Average daily feed intake and feed conversion rate increased linearly with increasing concentrations of MNC with significance at 200 g/kg during starter (0–21 days), and 150 g/kg MNC during finisher (22–42 days) and overall study period compared to the control group. Although MNC is high in fibre content, there was no retardation in growth, and the researchers believe that this could be due to the richness of essential nutrients, high lipid residue, and the beneficial role of fibre on gut health.

…macadamia nut cake can be successfully included in the diet of broiler chickens to partially replace conventional feedstuffs like corn and soybean meal

MNC a good protein alternative

The researchers concluded that MNC can be included up to 150 g/kg in broilers diets without compromising growth performance and can serve as a potential alternative feedstuff to partially replace corn and soybean meal.
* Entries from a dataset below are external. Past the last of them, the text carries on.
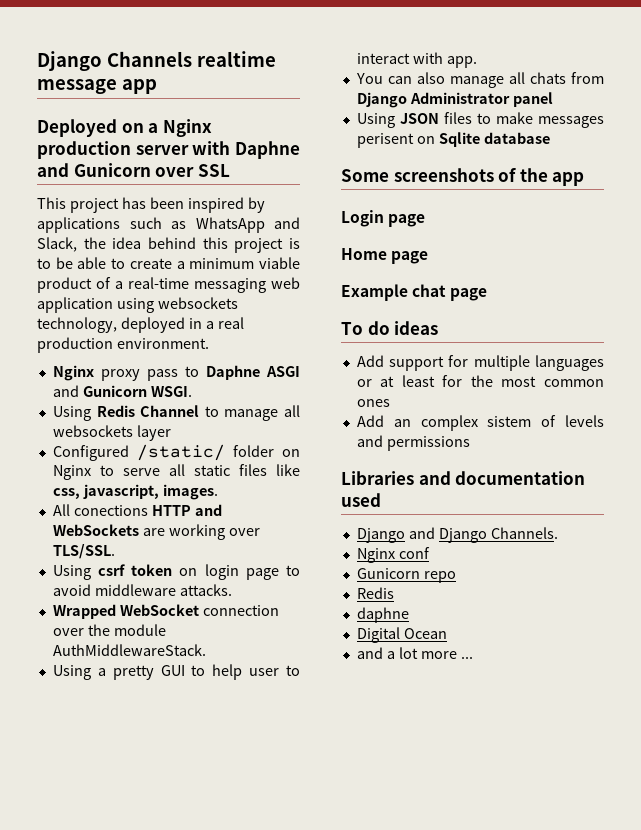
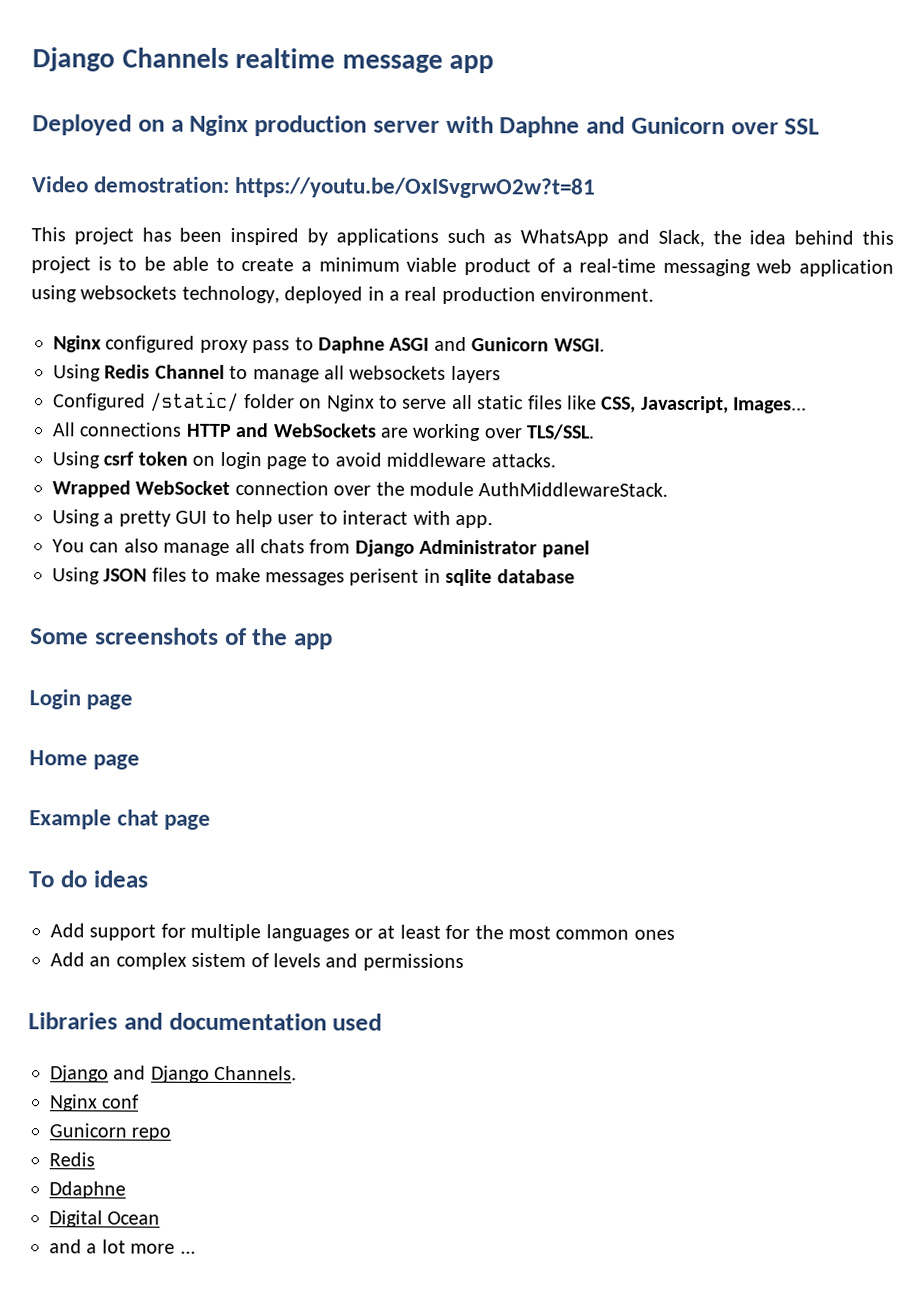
(230, 170) none -> [32,176,597,199] // Video demostration: https://youtu.be/OxISvgrwO2w?t=81
(94, 373) none -> [105,335,196,353] configured
[136,425,171,441] layer -> [450,365,501,384] layers
[52,484,218,500] css, javascript, images. -> [601,395,808,414] CSS, Javascript, Images...
[73,505,148,516] conections -> [79,422,183,437] connections
[416,132,480,147] on Sqlite -> [423,568,493,587] in sqlite
[356,607,409,623] daphne -> [49,1181,126,1199] Ddaphne

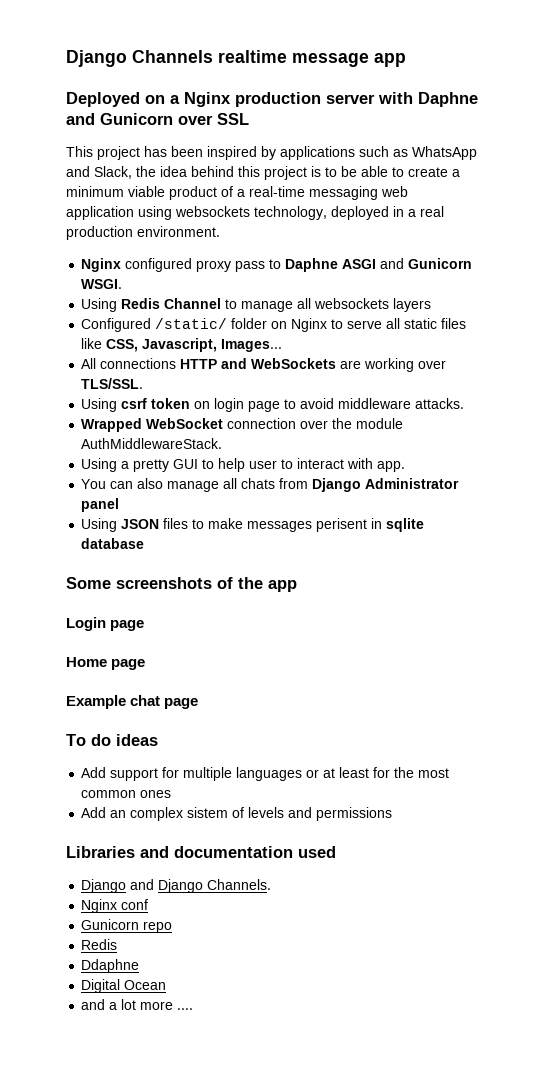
[32,176,597,199] // Video demostration: https://youtu.be/OxISvgrwO2w?t=81 -> (249, 119) none
[179,1250,196,1254] ... -> [177,1008,194,1010] ....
“This study revealed that macadamia nut cake can be successfully included in the diet of broiler chickens to partially replace conventional feedstuffs like corn and soybean meal,” said one of the researchers, Rajesh Jha, adding, “The price and availability of conventional feedstuffs are very fluctuating in the marketplace. The nutrient profile of macadamia nut cake indicates that it is rich in protein, carbohydrates, lipids, along with minerals and vitamins. Along with growth, the fibre component of MNC could be beneficial from a gut health perspective by influencing the gut microbiota and volatile fatty acid production.”

Prior to these studies in poultry, Jha Lab reported the detailed nutrient profile, including amino acids and non-starch polysaccharides and in vitro digestibility of MNC in swine.

*This study was conducted by Julio D. Berrocoso, Sudhir Yadav, Rajesh Jha at the Department of Human Nutrition, Food and Animal Sciences, College of Tropical Agriculture and Human Resources, University of Hawaii

**This study was conducted by Sudhir Yadav and Rajesh Jha at the Department of Human Nutrition, Food and Animal Sciences, College of Tropical Agriculture and Human Resources, University of Hawaii at Manoa, Honolulu, USA.